Patch checked in. Thanks.
-- Jeff J.
Dave Korn wrote:
----Original Message----
From: Dave Korn Sent: 04 April 2005 19:07
----Original Message----
From: Dave Korn Sent: 04 April 2005 18:51
----Original Message----
From: Michael Hines Sent: 04 April 2005 19:43
The following program prints i=1 x=0 instead of i=0 x=10 when using the latest version of cygwin1.dll.
No, hang on, on checking the newlib-l archive that seems to have been something to do with a zero exponent. This is a separate bug: it accepts the first one or two characters of 'nan' and says "ok, everything's still good", and then because it's reached the end of the string it treats that as a successful parse; it forgets to verify that it doesn't have an outstanding half-formed NaN. I'll post a (provisional) patch shortly.
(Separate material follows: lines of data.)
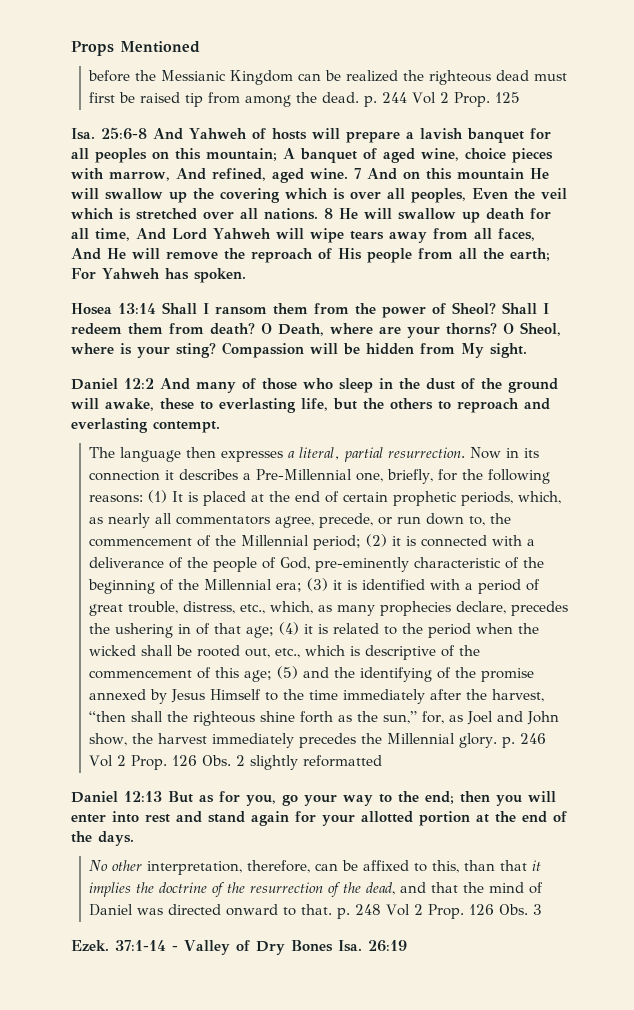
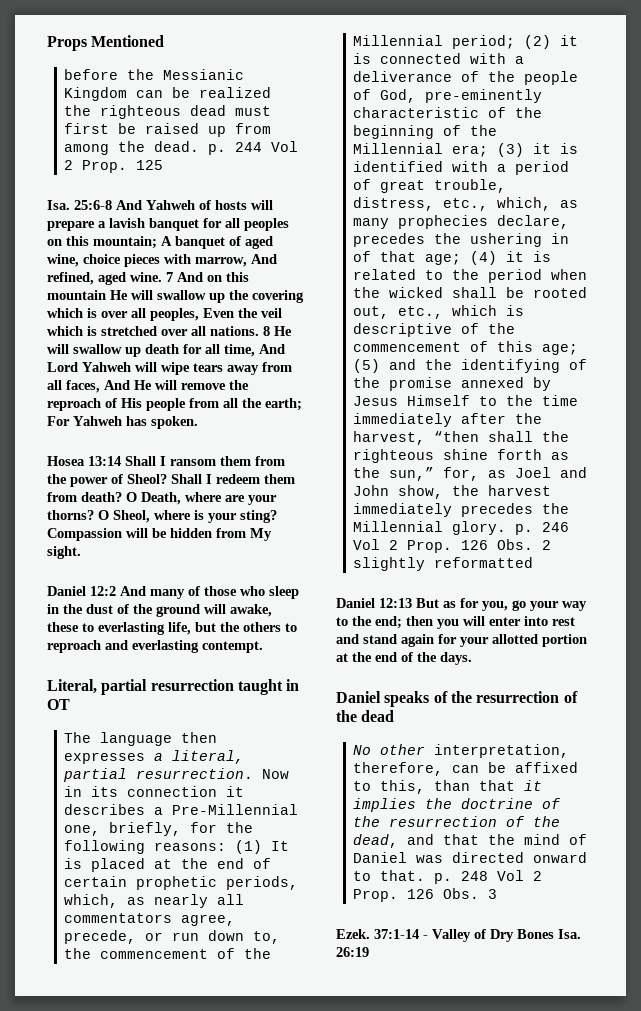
- before the Messianic Kingdom can be realized the righteous dead must first be raised tip from among the dead. p. 244 Vol 2 Prop.
+ before the Messianic Kingdom can be realized the righteous dead must first be raised up from among the dead. p. 244 Vol 2 Prop.
+ Literal, partial resurrection taught in OT
+ Daniel speaks of the resurrection of the dead

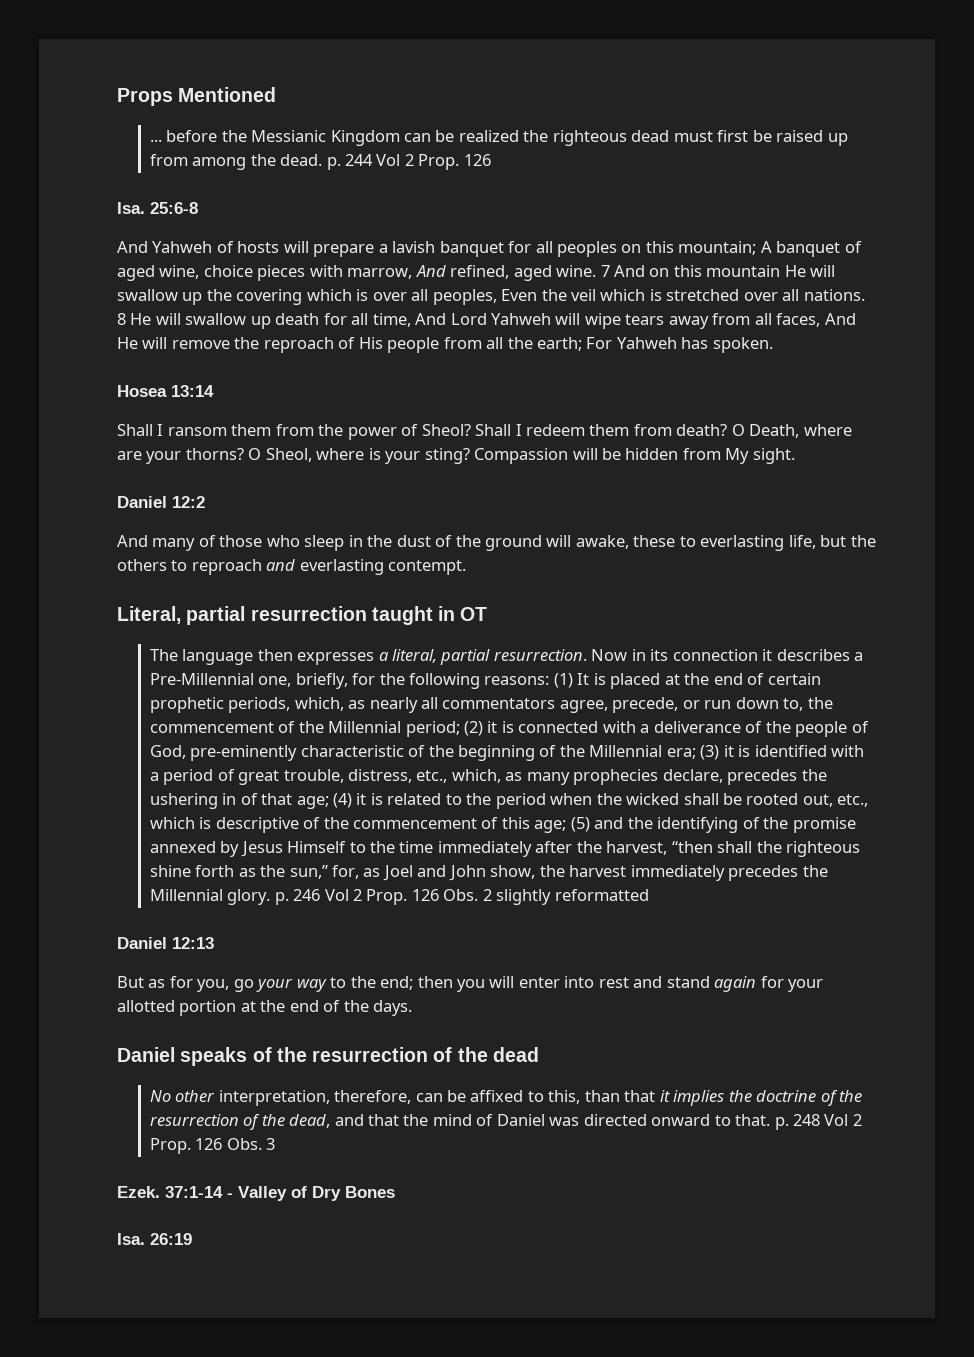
- before the Messianic Kingdom can be realized the righteous dead must first be raised up from among the dead. p. 244 Vol 2 Prop. 125
+ ... before the Messianic Kingdom can be realized the righteous dead must first be raised up from among the dead. p. 244 Vol 2 Prop. 126
- Isa. 25:6-8 And Yahweh of hosts will prepare a lavish banquet for all peoples on this mountain; A banquet of aged wine, choice pieces with marrow, And refined, aged wine.
+ Isa. 25:6-8
+ And Yahweh of hosts will prepare a lavish banquet for all peoples on this mountain; A banquet of aged wine, choice pieces with marrow, And refined, aged wine.
- Hosea 13:14 Shall I ransom them from the power of Sheol?
+ Hosea 13:14
+ Shall I ransom them from the power of Sheol?
- Daniel 12:2 And many of those who sleep in the dust of the ground will awake, these to everlasting life, but the others to reproach and everlasting contempt.
+ Daniel 12:2
+ And many of those who sleep in the dust of the ground will awake, these to everlasting life, but the others to reproach and everlasting contempt.
- Daniel 12:13 But as for you, go your way to the end; then you will enter into rest and stand again for your allotted portion at the end of the days.
+ Daniel 12:13
+ But as for you, go your way to the end; then you will enter into rest and stand again for your allotted portion at the end of the days.
- 37:1-14 - Valley of Dry Bones Isa. 26:19
+ 37:1-14 - Valley of Dry Bones
+ Isa. 26:19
Ok, this is only provisional, because as I point out I'm not quite sure about the corner case where we've refilled the buffer. It also has minor formatting issues (slightly long lines in the comment, IMO). However, it fixes the testcase, and I've got to go home for the evening, so here's my work-in-progress; comments welcomed.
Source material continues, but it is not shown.